Transcona football club faces financial trouble

Photo by Carolyne Kroeker.

On Jan. 5, the Transcona Nationals football club posted a GoFundMe page in an attempt to receive enough donations to save the club. The club’s goal was to raise $40,000, but so far they’ve only been able to raise $1,200 through the site. Russ Wyatt, city councillor for Transcona, was able to support the Nationals, giving them a total of $11,200. The help from Wyatt doesn’t get the community club out of trouble, but it gives them breathing room to stay in possession of the club house, and come up with various plans to raise the remaining funds.

“In the last two weeks, [Wyatt] has taken a huge weight off of my shoulders,” Transcona Nationals club president Krista Ducharme said. “It lets us think of how are we to get out of here, and start building.”

Ducharme and the rest of the club volunteers will be holding a number of fundraisers to help the club as well, the first of which will be a benefit concert held on Feb. 19, at Nashville’s Canad Inns Transcona. Headliners of the event will include speaking from former Nationals coach Derrick Gottfried and music performances from band members from Harlequin and Doc Walker; Philly from Power 97 will also be the MC for the night. Tickets for the event are being sold for $15, but the club will accept any and all donations.

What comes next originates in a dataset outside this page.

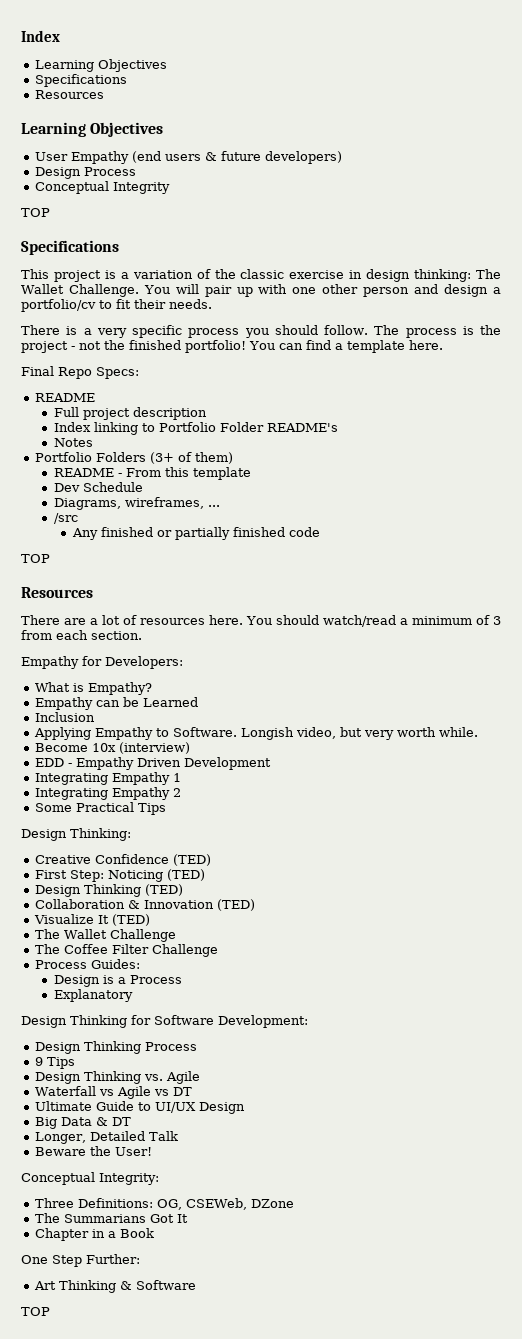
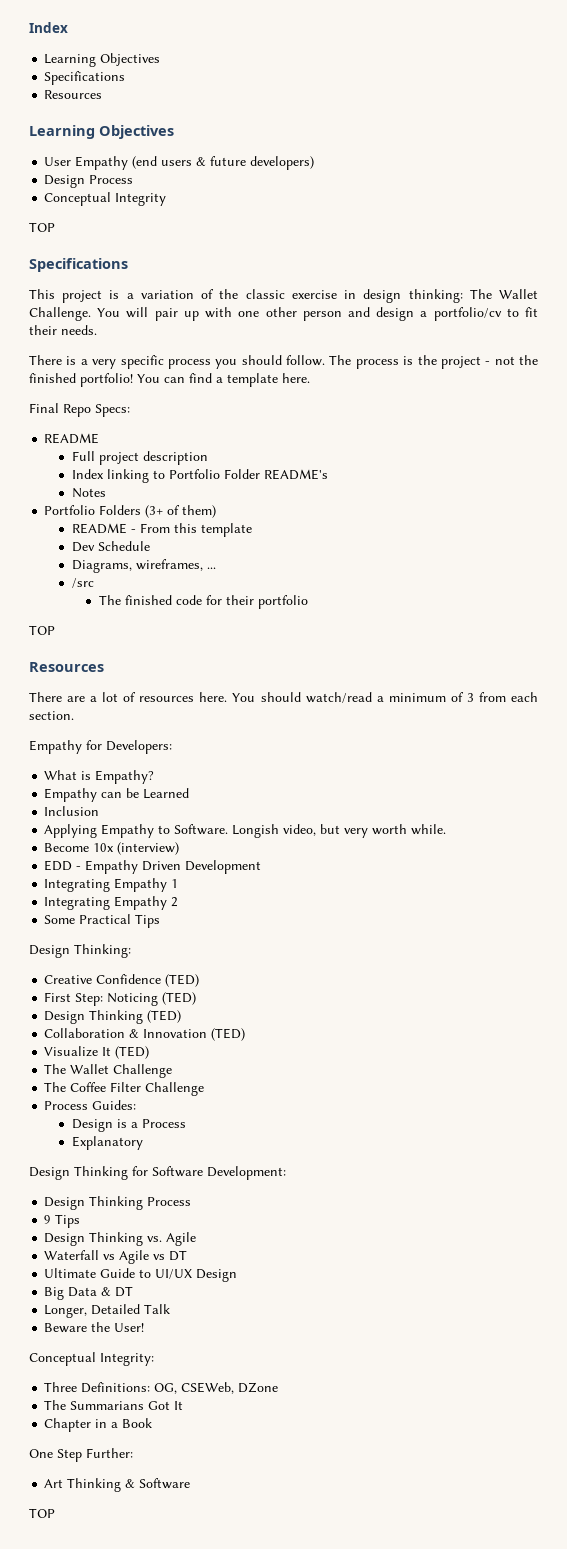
[71,527,230,540] Any finished or partially -> [98,595,121,605] The
(320, 532) none -> [205,595,308,609] for their portfolio

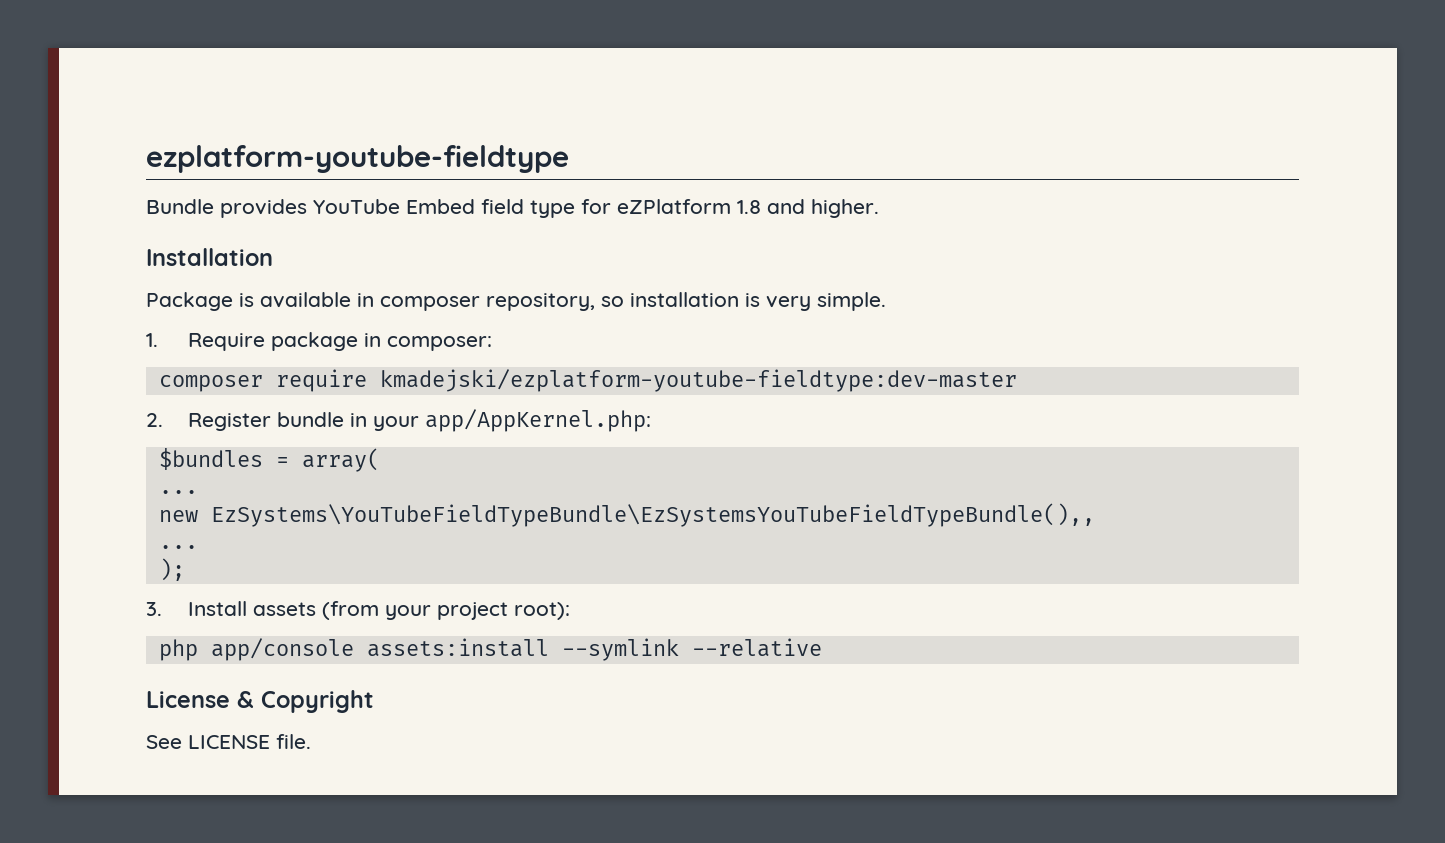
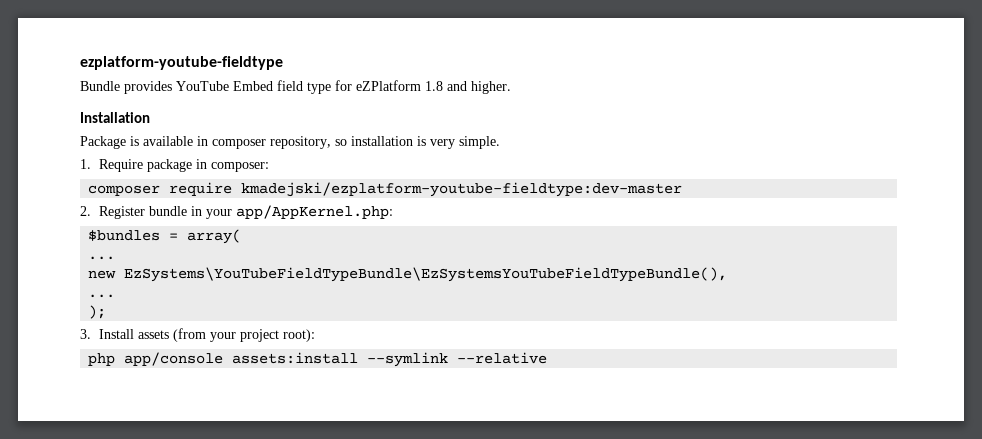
[210,503,1095,527] EzSystems\YouTubeFieldTypeBundle\EzSystemsYouTubeFieldTypeBundle(),, -> [124,267,728,282] EzSystems\YouTubeFieldTypeBundle\EzSystemsYouTubeFieldTypeBundle(),
[146,690,374,713] [146,734,311,749] // License & Copyright // See LICENSE file. -> (548, 358) none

The Transcona Nationals, who have now been fielding young football players for 105 years, are the longest running football club in Manitoba. The club, like a lot of other community club sports, helps kids build teamwork skills, teaches players how to win and lose, and creates long-lasting friendships.

“The teamwork, the responsibility, and the family orientation that’s there is just different than any other sport,” Ducharme said. “Once a National, always a National.”

The club has produced a number of Manitoba Bisons football players. One of the club’s recent success stories is Bison second-year offensive lineman Zack Williams.

“He came through our program, played for Murdoch, played for the Riffles, and now plays for the Bisons,” Ducharme said. “He’s played for Team Canada two years in a row, and he won gold this year with them.”

The club will also be expanding from their minor (age 7-14), and major men’s football teams (18-22) by adding flag football teams and a girl’s tackle football team in the upcoming spring. Adding a girls’ team will open the door for a whole other community of football lovers; they have even branched out of the football community, as they are bringing rugby to the club as well. Ducharme said the club is hoping all of the new initiatives will help to bring more profit to the club and community.

With the number of kids signing up for football shrinking, other clubs in the city have rallied to help save the Nationals.

“There’s lots of support,” Ducharme said. “I have had the Mustangs approach us and say they want to help out as much as they can, all the clubs are helping out, and people are coming up and asking what they can do to help.”